ASSIGNMENT: The output should be the line containing "- Se enumeran" and every later line of the records, exactly as written, and nothing else.

EXCERPTED RECORDS: Begin

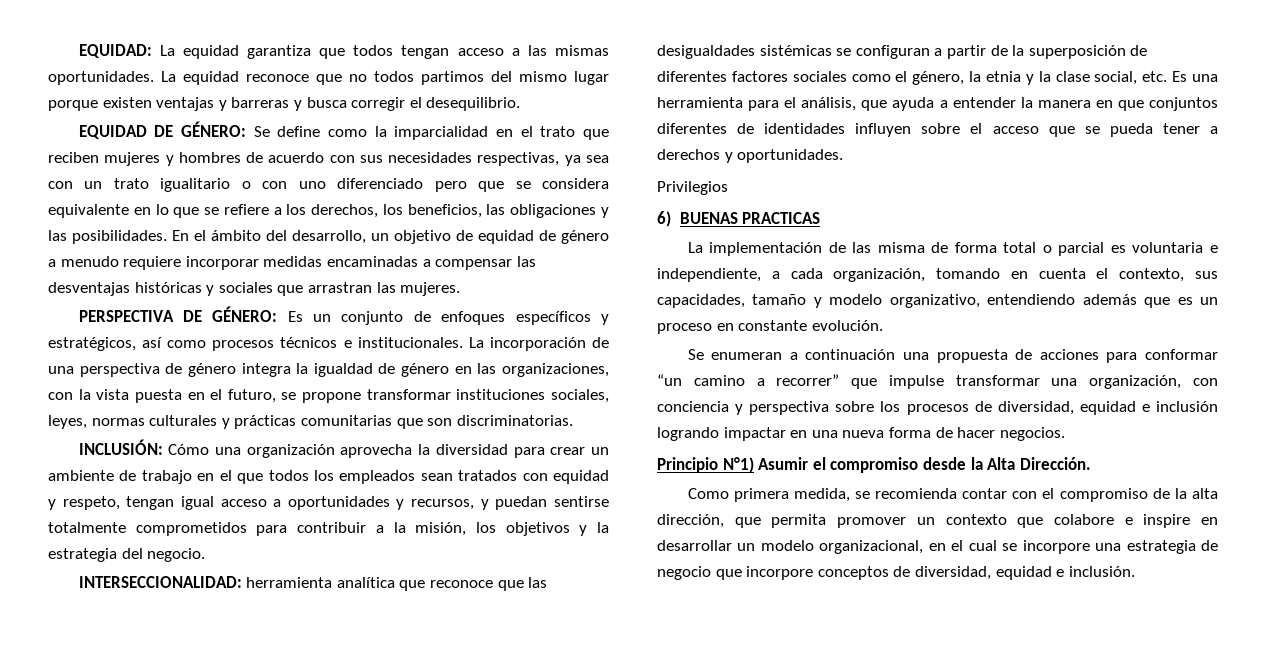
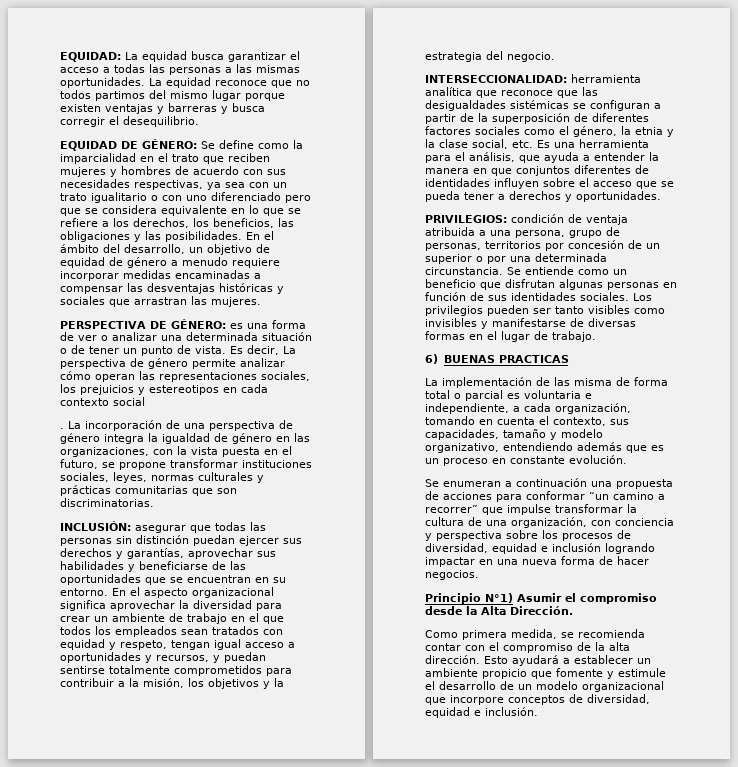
- EQUIDAD: La equidad garantiza que todos tengan acceso a las mismas oportunidades.
+ EQUIDAD: La equidad busca garantizar el acceso a todas las personas a las mismas oportunidades.
- PERSPECTIVA DE GÉNERO: Es un conjunto de enfoques específicos y estratégicos, así como procesos técnicos e institucionales.
+ PERSPECTIVA DE GÉNERO: es una forma de ver o analizar una determinada situación o de tener un punto de vista. Es decir, La perspectiva de género permite analizar cómo operan las representaciones sociales, los prejuicios y estereotipos en cada contexto social
+ .
- INCLUSIÓN: Cómo una organización aprovecha la diversidad para crear un ambiente de trabajo en el que todos los empleados sean tratados con equidad y respeto, tengan igual acceso a oportunidades y recursos, y puedan sentirse totalmente comprometidos para contribuir a la misión, los objetivos y la estrategia del negocio.
+ INCLUSIÓN: asegurar que todas las personas sin distinción puedan ejercer sus derechos y garantías, aprovechar sus habilidades y beneficiarse de las oportunidades que se encuentran en su entorno. En el aspecto organizacional significa aprovechar la diversidad para crear un ambiente de trabajo en el que todos los empleados sean tratados con equidad y respeto, tengan igual acceso a oportunidades y recursos, y puedan sentirse totalmente comprometidos para contribuir a la misión, los objetivos y la estrategia del negocio.
- Privilegios
+ PRIVILEGIOS: condición de ventaja atribuida a una persona, grupo de personas, territorios por concesión de un superior o por una determinada circunstancia. Se entiende como un beneficio que disfrutan algunas personas en función de sus identidades sociales. Los privilegios pueden ser tanto visibles como invisibles y manifestarse de diversas formas en el lugar de trabajo.
- Se enumeran a continuación una propuesta de acciones para conformar “un camino a recorrer” que impulse transformar una organización, con conciencia y perspectiva sobre los procesos de diversidad, equidad e inclusión logrando impactar en una nueva forma de hacer negocios.
+ Se enumeran a continuación una propuesta de acciones para conformar “un camino a recorrer” que impulse transformar la cultura de una organización, con conciencia y perspectiva sobre los procesos de diversidad, equidad e inclusión logrando impactar en una nueva forma de hacer negocios.
- Como primera medida, se recomienda contar con el compromiso de la alta dirección, que permita promover un contexto que colabore e inspire en desarrollar un modelo organizacional, en el cual se incorpore una estrategia de negocio que incorpore conceptos de diversidad, equidad e inclusión.
+ Como primera medida, se recomienda contar con el compromiso de la alta dirección. Esto ayudará a establecer un ambiente propicio que fomente y estimule el desarrollo de un modelo organizacional que incorpore conceptos de diversidad, equidad e inclusión.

EXCERPTED RECORDS: End

RESPONSE BOX:
- Se enumeran a continuación una propuesta de acciones para conformar “un camino a recorrer” que impulse transformar una organización, con conciencia y perspectiva sobre los procesos de diversidad, equidad e inclusión logrando impactar en una nueva forma de hacer negocios.
+ Se enumeran a continuación una propuesta de acciones para conformar “un camino a recorrer” que impulse transformar la cultura de una organización, con conciencia y perspectiva sobre los procesos de diversidad, equidad e inclusión logrando impactar en una nueva forma de hacer negocios.
- Como primera medida, se recomienda contar con el compromiso de la alta dirección, que permita promover un contexto que colabore e inspire en desarrollar un modelo organizacional, en el cual se incorpore una estrategia de negocio que incorpore conceptos de diversidad, equidad e inclusión.
+ Como primera medida, se recomienda contar con el compromiso de la alta dirección. Esto ayudará a establecer un ambiente propicio que fomente y estimule el desarrollo de un modelo organizacional que incorpore conceptos de diversidad, equidad e inclusión.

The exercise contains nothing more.